The Chinese trade delegation is expected to include 13 Chinese mayors from the Jiangsu province and Jiangsu Lt. Gov. Wang Rong Bing.

Wong said she had been concerned that the NATO bombing would stop the trip. “I called them (last week), and there is no change,” she said. “I think we all like to do business with each other; the politics we cannot control.”

U.S. defense officials said the bombing was accidental the result of outdated information provided by the CIA.

Political problems existed between the U.S. and China long before the bombing in Belgrade. Last month, after long negotiations, President Clinton and Chinese Premier Zhu Rongji failed to reach an agreement on China joining the World Trade Organization, which would have eased trading between the U.S. and China.

The premier did agree to open China to citrus imports from the United States. The news cheered companies like Sherman Oaks-based Sunkist Growers Inc., which is among the firms that plan to attend this week’s trade conference.

Despite lingering trade restrictions between the U.S. and China, the world’s most populous country is a major trading partner with businesses in Los Angeles County. In 1998, China exported $25.8 billion worth of goods into the L.A. customs district, making it the No. 2 exporter into the area after Japan, according to the Bureau of the Census and the U.S. Department of Commerce.

But only $2.9 billion in goods were exported to China through the L.A. customs district last year making it only No. 7 among destinations for exports, behind Australia, Taiwan, Singapore and other destinations.

Among those hoping to ease that trade imbalance is George Du, a vice president of international sales at Food Engineering Service International, a Glendora company that makes food-processing equipment, including a device that extracts concentrates from fruits and vegetables.

While FES International already exports its equipment to food processing operations in China, India, Canada and elsewhere, Du said he hopes to meet more potential clients during this week’s conference.

“We are looking for new customers in this delegate group,” Du said, adding that he is anticipating an hour-long May 20 meeting devoted to agriculture, food processing and beverages. “We hope that (the USA-China Chamber) is going to make arrangements for the right people to talk to us.”

Dwight Johnson, president of Thousand Oaks-based Reel Entertainment Inc., a fledgling movie production company, said that while he already has Asia business contacts, he hopes to make new contacts at the trade conference.

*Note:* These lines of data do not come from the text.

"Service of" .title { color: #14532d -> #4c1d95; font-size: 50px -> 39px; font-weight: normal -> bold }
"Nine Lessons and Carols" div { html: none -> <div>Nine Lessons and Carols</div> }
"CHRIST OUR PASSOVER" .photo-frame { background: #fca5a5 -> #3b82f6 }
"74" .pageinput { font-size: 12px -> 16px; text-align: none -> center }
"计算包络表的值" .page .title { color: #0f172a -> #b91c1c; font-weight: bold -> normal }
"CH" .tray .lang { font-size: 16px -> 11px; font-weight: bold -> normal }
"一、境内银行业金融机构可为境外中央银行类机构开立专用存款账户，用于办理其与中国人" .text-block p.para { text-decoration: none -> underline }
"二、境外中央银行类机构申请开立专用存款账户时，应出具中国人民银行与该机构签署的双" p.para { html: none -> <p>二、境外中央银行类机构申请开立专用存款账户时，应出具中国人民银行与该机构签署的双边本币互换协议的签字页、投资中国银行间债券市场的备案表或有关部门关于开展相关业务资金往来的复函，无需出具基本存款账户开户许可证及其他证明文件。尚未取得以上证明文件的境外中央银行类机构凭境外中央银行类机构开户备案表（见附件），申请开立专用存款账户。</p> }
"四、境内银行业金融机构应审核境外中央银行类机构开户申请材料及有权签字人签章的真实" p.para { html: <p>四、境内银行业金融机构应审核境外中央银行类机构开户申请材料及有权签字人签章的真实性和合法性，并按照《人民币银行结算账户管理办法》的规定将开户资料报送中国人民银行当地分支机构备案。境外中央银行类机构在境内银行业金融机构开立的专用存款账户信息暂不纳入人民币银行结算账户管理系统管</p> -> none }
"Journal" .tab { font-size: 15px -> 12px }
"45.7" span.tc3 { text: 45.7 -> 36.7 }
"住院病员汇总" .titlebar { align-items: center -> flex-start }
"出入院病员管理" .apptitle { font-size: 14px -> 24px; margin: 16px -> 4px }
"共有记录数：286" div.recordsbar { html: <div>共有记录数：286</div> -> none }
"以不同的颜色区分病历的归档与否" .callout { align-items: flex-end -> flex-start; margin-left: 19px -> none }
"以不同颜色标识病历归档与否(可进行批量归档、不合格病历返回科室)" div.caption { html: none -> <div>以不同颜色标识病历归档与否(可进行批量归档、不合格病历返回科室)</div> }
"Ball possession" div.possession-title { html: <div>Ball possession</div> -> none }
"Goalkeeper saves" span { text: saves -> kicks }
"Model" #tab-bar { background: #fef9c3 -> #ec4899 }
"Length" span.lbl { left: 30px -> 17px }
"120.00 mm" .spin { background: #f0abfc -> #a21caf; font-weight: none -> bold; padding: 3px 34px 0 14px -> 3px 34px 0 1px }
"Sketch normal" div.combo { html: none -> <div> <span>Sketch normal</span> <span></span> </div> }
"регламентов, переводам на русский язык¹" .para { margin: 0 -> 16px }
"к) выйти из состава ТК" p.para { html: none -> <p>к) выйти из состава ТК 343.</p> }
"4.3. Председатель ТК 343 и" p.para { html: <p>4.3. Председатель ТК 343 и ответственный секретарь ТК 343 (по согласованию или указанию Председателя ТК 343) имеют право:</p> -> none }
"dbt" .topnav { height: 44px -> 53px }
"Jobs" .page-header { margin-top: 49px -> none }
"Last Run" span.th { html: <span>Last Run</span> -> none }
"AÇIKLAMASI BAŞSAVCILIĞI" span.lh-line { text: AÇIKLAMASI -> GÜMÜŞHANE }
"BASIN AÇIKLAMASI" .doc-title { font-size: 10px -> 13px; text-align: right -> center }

“We’re just going to kind of check out who’s there and also try to schedule a couple meetings with a couple of people,” Johnson said, adding that he has been told some of the delegates are looking for investment opportunities in California something from which his new company could benefit. “It is right in line with what we’re currently doing,” he said.

Jack Kyser, chief economist with the Los Angeles County Economic Development Corp., said the Jiangsu province could be especially valuable to the United States because the city of Shanghai, which is located there, is trying to regain its title as one of Asia’s premiere business centers.

In making that push, Kyser said, Los Angeles will be important to Shanghai because of L.A.’s large Chinese population, diversified business base and transportation links to the rest of the U.S.

“Los Angeles is the main gateway into the United States” for Shanghai, he said.